Secundo, faut-il le rappeler, il n'existe nulle "bonne réponse" en philosophie ; tout au plus des raisonnements plus ou moins argumentés ; ce point dûment entériné, je ne suis pas sûr qu'il laisse une grande place à la notion de "tricherie" dans notre discipline - ou alors, nous aussi, enseignants, "trichons" lorsque nous appelons Kant ou Aristote à la rescousse dans nos corrigés.
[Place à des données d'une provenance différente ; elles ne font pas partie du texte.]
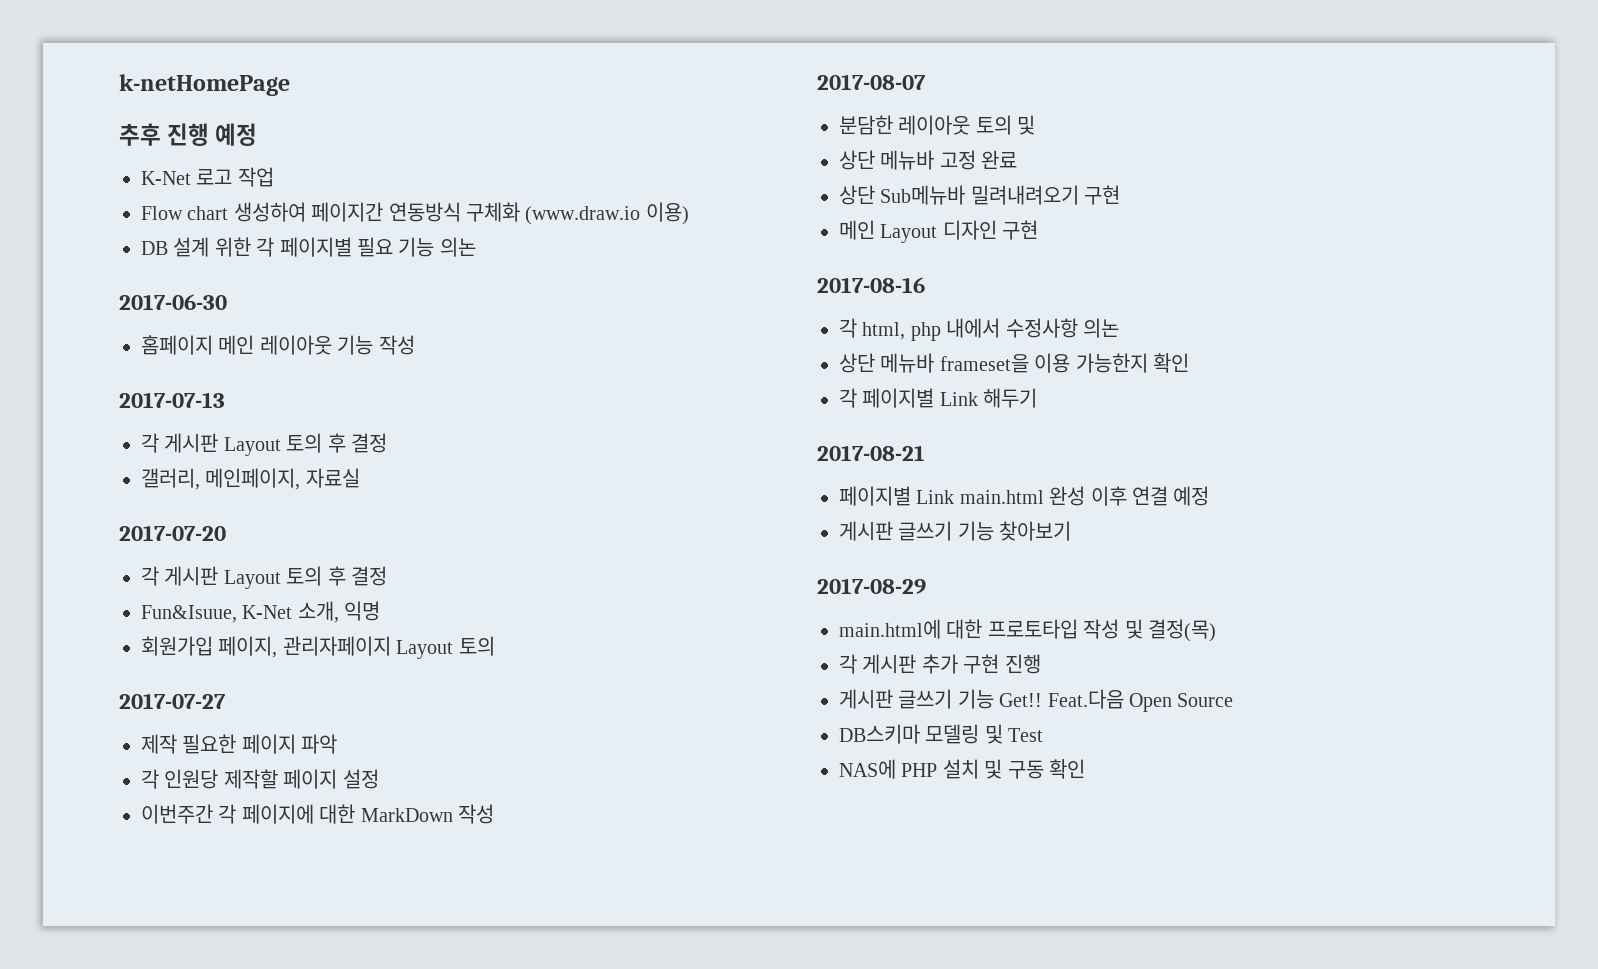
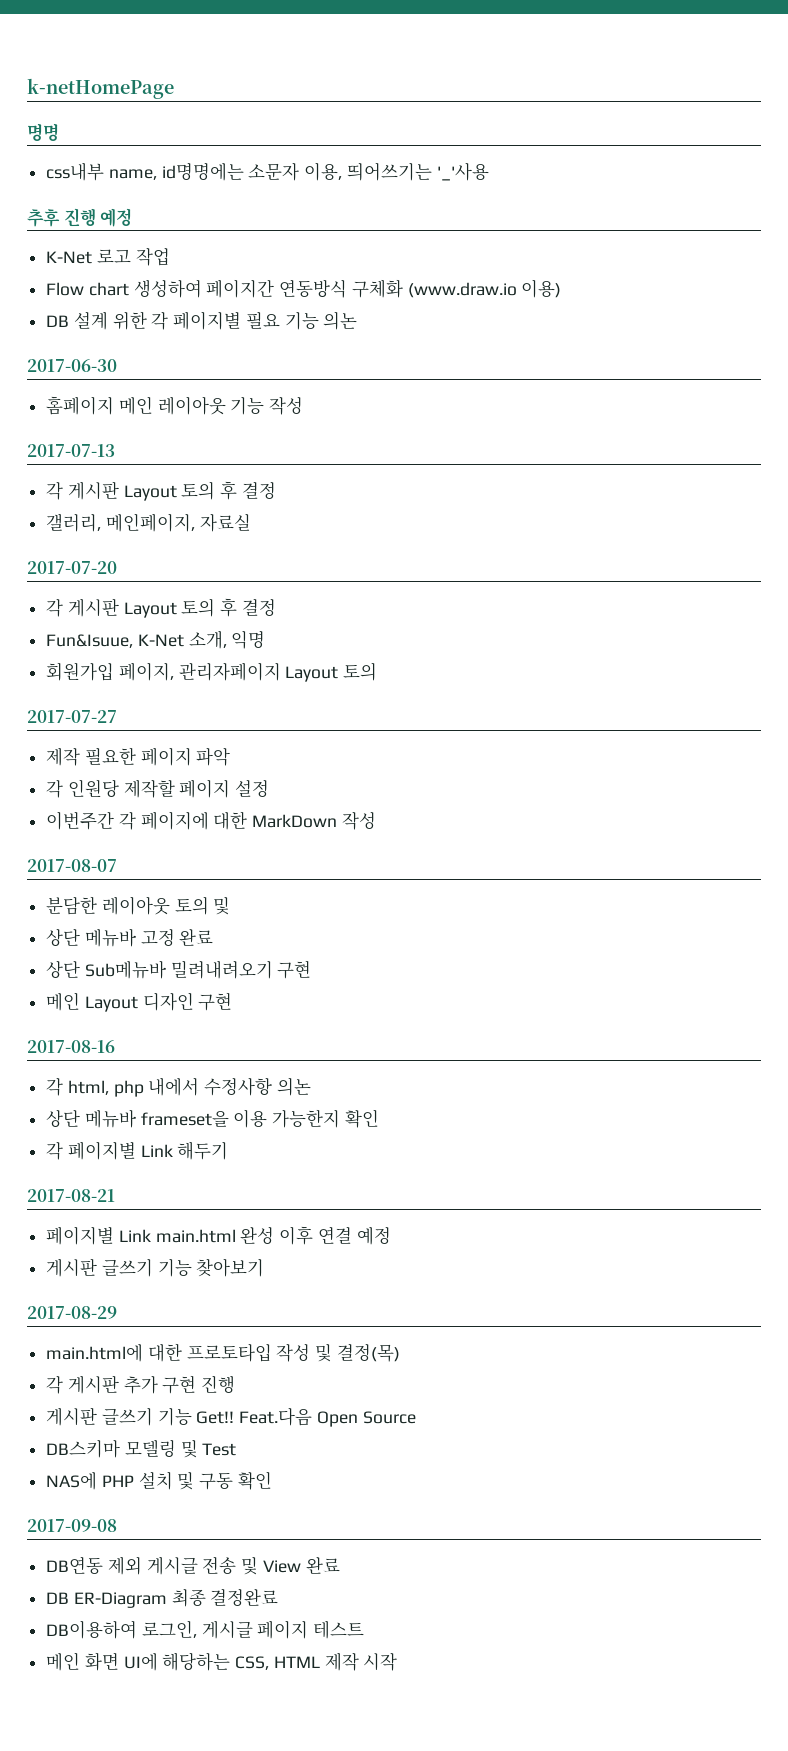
(290, 85) none -> [27,123,59,141] [46,162,489,181] // 명명 // css내부 name, id명명에는 소문자 이용, 띄어쓰기는 '_'사용
(1085, 769) none -> [27,1519,117,1532] [46,1556,340,1575] [46,1588,279,1608] [46,1620,365,1639] [46,1652,398,1671] // 2017-09-08 // DB연동 제외 게시글 전송 및 View 완료 // DB ER-Diagram 최종 결정완료 // DB이용하여 로그인, 게시글 페이지 테스트 // 메인 화면 UI에 해당하는 CSS, HTML 제작 시작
Tertio, je comprends bien le risque de fainéantise intellectuelle que le blog implique ; mais après tout, si un élève malin s'avère mieux informé que son prof, au nom de quoi lui en vouloir ? Ne faut-il pas plutôt blâmer cet enseignant qui se laisse doubler ? Face à une copie douteuse, l'enseignant n'a qu'à taper une phrase du devoir sur un moteur de recherche comme Google, pour retrouver le corrigé en ligne et confondre le "filou" (j'ai moi-même effectué de telles enquêtes, souvent conclusives - mais cela demande évidemment du prof qu'il se mette le nez devant un écran). En fait, la situation est bien moins épineuse que si l'élève recopie le corrigé intégral d'un vieil Annabac remontant aux années 80 parce que dans ce cas, même si le prof a la certitude (vu la prose employée) que l'élève n'est pas l'auteur de la copie, le prouver lui demandera des recherches très fastidieuses qu'il n'aura probablement ni l'envie ni le temps de mener. Enfin, si l'enseignant ne s'aperçoit même pas que la copie est douteuse, son manque de sens psychologique ne le condamne-t-il pas d'emblée ?

Quarto, je comprends qu'on soutienne l'idée hégélienne de la valeur formatrice de l'effort - malgré un cours sur le travail qui exige un questionnement sur ce point ; mais si un élève de dix-huit ans en doute encore, qui faut-il accuser ? Prétendra-t-on qu'il s'agit, chez lui, d'un trait de caractère (cette hypothèse n'est nullement à exclure) ? Ou plutôt devons-nous nous tourner vers un corps professoral qui laisse entendre, à demi-mot, que l'effort n'aurait que cette valeur formatrice ? Mieux que personne, le philosophe doit savoir par expérience charnelle que l'effort intellectuel n'est pas seulement "formateur", mais qu'il offre, dans son processus comme dans son résultat, une jubilation qui surpasse, en qualité et en intensité, tous les autres plaisirs. Au-delà de la transmission des contenus et des méthodes, au-delà du voeu pieux "d'amener les élèves à penser par eux-mêmes", montrer cette jubilation et la faire goûter, n'est-ce pas la grande leçon de la philosophie ? N'est-ce pas LA leçon de la philosophie ? mais assez sur ce point : j'ai déjà insisté sur les conséquences linguistiques qu'une telle perspective emporte, et on va encore m'accuser de "populisme" ; en tous cas, il est certain qu'un professeur qui échoue à transmettre cette jubilation transforme sa discipline en un pensum si grave et si pesant que l'on voudrait encourager les élèves à s'y soustraire.

Je ne sais pas si je me fais bien comprendre.